19/06/2026
On 17 June, the European Parliament approved the Return Regulation with 418 votes in favour, 218 against, and 30 abstentions. As the result was announced, centre and far-right MEPs cheered and chanted “send them back.”
It was a telling moment, and not a surprising one.
What the regulation does
The Return Regulation creates a new common EU framework for removing third-country nationals whose stay is deemed irregular. It was proposed by the Commission in March 2025 and is framed as a complement to the Pact on Migration and Asylum, which entered into force just days earlier on 12 June.
The regulation’s stated goal is to harmonise national return practices, which had diverged significantly under the existing Return Directive (2008/115/CE). Only around 20% of EU return orders are currently carried out, a figure both the Commission and the Parliament have used as the justification for stronger, centralised rules.
In practice, the new law introduces:
- Deportation centres outside the EU, through agreements with third-countries
- Detention periods of up to two years
- Practically unlimited re-entry bans for people who have been removed
French Green MEP Mélissa Camara described the measures enabled by the vote as “no less degrading and inhumane than those of ICE in the United States.”
The coalition that made it happen
The regulation passed because the European People’s Party (EPP) once again aligned with far-right groups of European Conservatives and Reformists (ECR), the Patriots for Europe (PfE) and Europe of Sovereign Nations (ESN), to get it over the line. The post-vote celebrations were shared across those benches, while the opposite side responded with chants of “shame on you”.
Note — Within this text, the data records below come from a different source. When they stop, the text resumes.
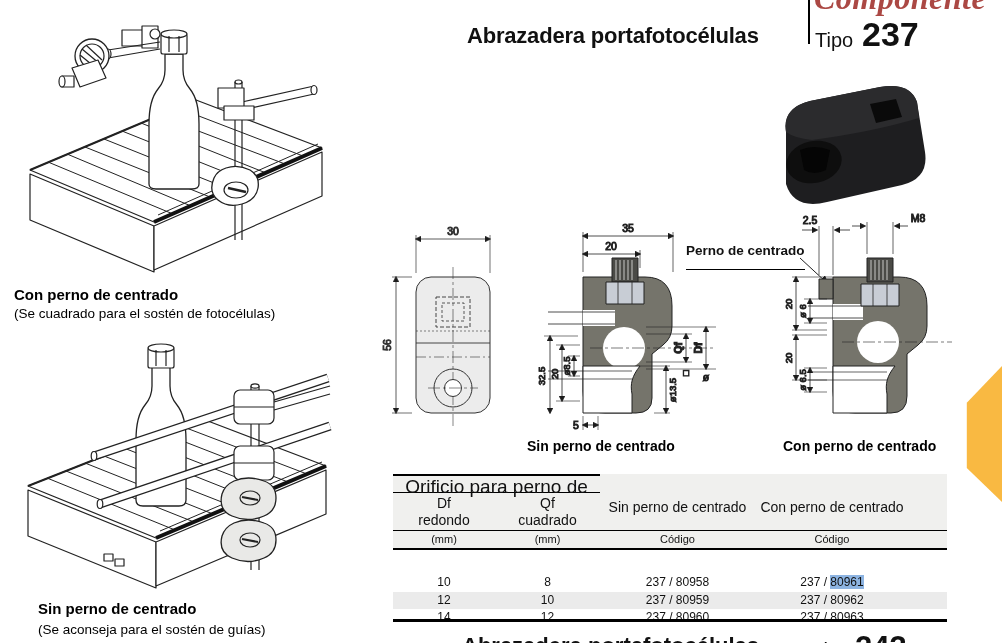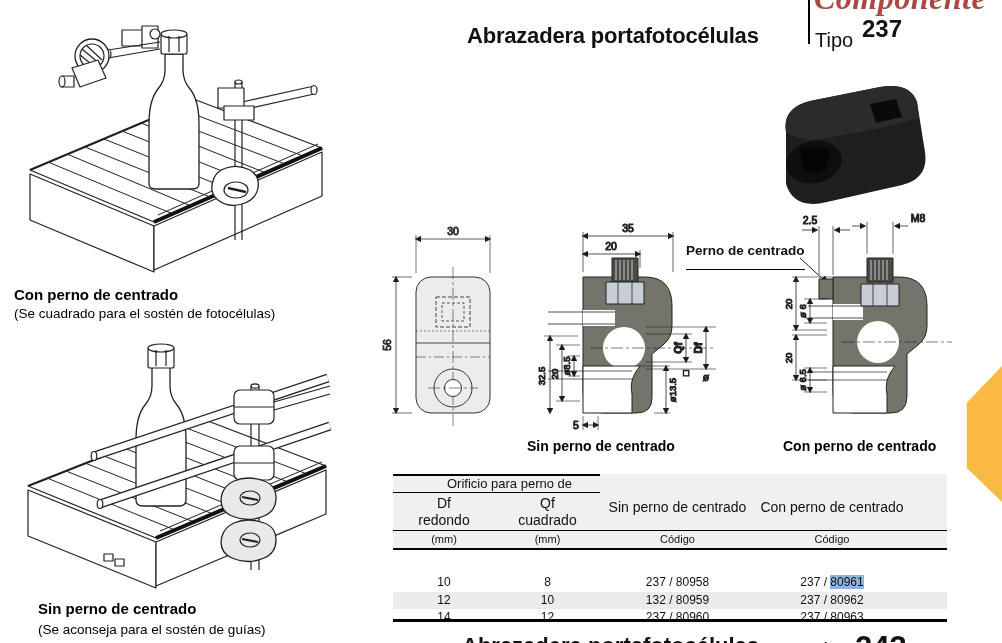--- a/index.html
+++ b/index.html
@@ -16,30 +16,30 @@
   .dimsm{font-size:9.5px;fill:#1a1a1a;font-family:"Liberation Sans",sans-serif;}
   .caption{font-weight:bold;font-size:15px;color:#000;}
   .subcaption{font-size:13.5px;color:#000;}
   .drawcap{font-weight:bold;font-size:14px;color:#000;}
   
   .brand{left:814px;top:-20px;font-family:"Liberation Serif",serif;font-style:italic;
          font-weight:bold;font-size:32px;color:var(--accent-red);letter-spacing:.5px;opacity:.9;}
   .vline{left:808px;top:0;width:2px;height:44px;background:#000;}
   .title{left:467px;top:23px;font-size:22px;font-weight:bold;letter-spacing:-.2px;}
   .tipo{left:815px;top:29px;font-size:20px;}
-  .tipo-num{left:862px;top:15px;font-size:24px;font-weight:bold;}
+  .tipo-num{left:862px;top:15px;font-size:34px;font-weight:bold;}
   
   .pointer-label{left:686px;top:243px;font-size:13.5px;font-weight:bold;border-bottom:1.5px solid #000;padding-bottom:11px;}
   
   .tbl-band{left:393px;top:474px;width:554px;height:75px;background:var(--header-band);}
   .rule{background:#000;}
   .trow{left:393px;width:554px;display:grid;grid-template-columns:102px 105px 155px 192px;}
   .trow>div{text-align:center;}
   .trow .c4{padding-right:38px;}
-  .grp{left:393px;top:476px;width:207px;text-align:center;font-size:13px;padding-left:26px;}
+  .grp{left:393px;top:476px;width:207px;text-align:center;font-size:19px;}
   .hdr{top:495px;font-size:14px;line-height:17px;}
   .hdr .c3,.hdr .c4{padding-top:4px;}
   .unit{top:531px;font-size:11px;padding-top:2px;}
   .drow{font-size:12px;height:17.5px;line-height:17.5px;margin-top:24px;}
   .drow .c3,.drow .c4{font-weight:normal;}
   .striped{background:var(--row-stripe);}
   .hl{background:var(--highlight-blue);}
   .tab-yellow{left:962px;top:366px;width:40px;height:136px;background:var(--tab-yellow);
       clip-path:polygon(100% 0,12% 27%,12% 75%,100% 100%);}
   .next-title{left:462px;top:633px;font-size:22px;font-weight:bold;}
@@ -356,21 +356,21 @@
 
   <div class="abs trow drow" style="top:550px">
     <div class="c1">10</div>
     <div class="c2">8</div>
     <div class="c3">237 / 80958</div>
     <div class="c4"><span>237 / </span><span class="hl">80961</span></div>
   </div>
   <div class="abs trow drow striped" style="top:567.5px">
     <div class="c1">12</div>
     <div class="c2">10</div>
-    <div class="c3">132 / 80959</div>
+    <div class="c3">237 / 80959</div>
     <div class="c4"><span>237 / </span><span>80962</span></div>
   </div>
   <div class="abs trow drow" style="top:585px">
     <div class="c1">14</div>
     <div class="c2">12</div>
     <div class="c3">237 / 80960</div>
     <div class="c4"><span>237 / </span><span>80963</span></div>
   </div>
 
   <div class="abs rule" style="left:393px;top:619px;width:554px;height:2.5px"></div>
This is not a one-off. Since the launch of the EU Far-Right Tracker in November 2025, we have recorded over 20 instances of the EPP voting alongside far-right groups to deliver legislative outcomes. The Return Regulation is the latest, and one of the most consequential one. The EPP lends the far right credibility; the far right lends the EPP votes.
What this means for civil society
The political landscape in the EU has shifted. Legislation that would have been unthinkable a few years ago, offshore detention, near-permanent entry bans, deportation infrastructure built outside EU borders, is now law.
And the vote did not happen out of nowhere. A new report by ENAR, based on fieldwork across five EU border regions and three countries, documents how racialised profiling and violence in migration enforcement were already widespread before this regulation passed. The EPP–far right alliance has now given that pattern a legal framework.
The framework has been widely contested by the Council of Europe’s Commissioner for Human Rights, UNHCR, the UN Special Rapporteur on migrants’ rights, and several civil society organisations. Key concerns include the lack of suspensive effect for appeals, meaning people could be deported before having the opportunity to challenge the decision, and the absence of adequate safeguards for children and vulnerable groups in return hubs, including specifically LGBTI migrants.
Civil society organisations have warned that several provisions stand in contradiction to the Charter of Fundamental Rights, EU primary law and risk creating significant legal challenges after adoption. Expect this regulation to be tested before the Court of Justice of the EU and the European Court of Human Rights.
For civil society organisations working on migration, fundamental rights, and democratic accountability, the challenge is not just to respond to individual pieces of legislation. It is to name and track the political alliance making them possible.
That is what the Far-Right Tracker is for.